(Stored data)
=== Begin Enclosure ===

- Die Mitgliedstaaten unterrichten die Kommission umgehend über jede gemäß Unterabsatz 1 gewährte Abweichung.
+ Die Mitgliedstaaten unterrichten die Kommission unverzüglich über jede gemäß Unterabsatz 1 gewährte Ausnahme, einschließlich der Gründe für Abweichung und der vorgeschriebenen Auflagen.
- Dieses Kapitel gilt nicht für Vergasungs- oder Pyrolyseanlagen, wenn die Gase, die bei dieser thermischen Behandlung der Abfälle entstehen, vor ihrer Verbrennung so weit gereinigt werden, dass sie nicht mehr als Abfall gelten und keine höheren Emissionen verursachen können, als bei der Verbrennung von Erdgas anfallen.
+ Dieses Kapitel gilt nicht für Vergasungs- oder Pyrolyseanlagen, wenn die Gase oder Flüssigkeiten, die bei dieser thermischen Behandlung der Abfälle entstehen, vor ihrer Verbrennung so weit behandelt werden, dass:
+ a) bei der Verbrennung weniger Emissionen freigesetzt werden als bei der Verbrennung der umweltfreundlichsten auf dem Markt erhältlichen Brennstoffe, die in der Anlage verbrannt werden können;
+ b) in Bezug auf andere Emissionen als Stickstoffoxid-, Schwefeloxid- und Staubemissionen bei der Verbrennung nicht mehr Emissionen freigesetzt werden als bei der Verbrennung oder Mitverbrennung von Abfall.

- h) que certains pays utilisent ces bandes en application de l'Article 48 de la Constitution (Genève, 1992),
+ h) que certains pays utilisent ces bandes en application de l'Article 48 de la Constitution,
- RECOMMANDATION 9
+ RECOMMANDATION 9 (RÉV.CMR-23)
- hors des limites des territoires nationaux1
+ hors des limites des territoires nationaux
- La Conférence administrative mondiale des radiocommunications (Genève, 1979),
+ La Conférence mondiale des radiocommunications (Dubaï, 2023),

=== End Enclosure ===

PROBLEM DESCRIPTION: Each record is to be retyped exactly as written.

EXERCISE RESULT:
- Die Mitgliedstaaten unterrichten die Kommission umgehend über jede gemäß Unterabsatz 1 gewährte Abweichung.
+ Die Mitgliedstaaten unterrichten die Kommission unverzüglich über jede gemäß Unterabsatz 1 gewährte Ausnahme, einschließlich der Gründe für Abweichung und der vorgeschriebenen Auflagen.
- Dieses Kapitel gilt nicht für Vergasungs- oder Pyrolyseanlagen, wenn die Gase, die bei dieser thermischen Behandlung der Abfälle entstehen, vor ihrer Verbrennung so weit gereinigt werden, dass sie nicht mehr als Abfall gelten und keine höheren Emissionen verursachen können, als bei der Verbrennung von Erdgas anfallen.
+ Dieses Kapitel gilt nicht für Vergasungs- oder Pyrolyseanlagen, wenn die Gase oder Flüssigkeiten, die bei dieser thermischen Behandlung der Abfälle entstehen, vor ihrer Verbrennung so weit behandelt werden, dass:
+ a) bei der Verbrennung weniger Emissionen freigesetzt werden als bei der Verbrennung der umweltfreundlichsten auf dem Markt erhältlichen Brennstoffe, die in der Anlage verbrannt werden können;
+ b) in Bezug auf andere Emissionen als Stickstoffoxid-, Schwefeloxid- und Staubemissionen bei der Verbrennung nicht mehr Emissionen freigesetzt werden als bei der Verbrennung oder Mitverbrennung von Abfall.

- h) que certains pays utilisent ces bandes en application de l'Article 48 de la Constitution (Genève, 1992),
+ h) que certains pays utilisent ces bandes en application de l'Article 48 de la Constitution,
- RECOMMANDATION 9
+ RECOMMANDATION 9 (RÉV.CMR-23)
- hors des limites des territoires nationaux1
+ hors des limites des territoires nationaux
- La Conférence administrative mondiale des radiocommunications (Genève, 1979),
+ La Conférence mondiale des radiocommunications (Dubaï, 2023),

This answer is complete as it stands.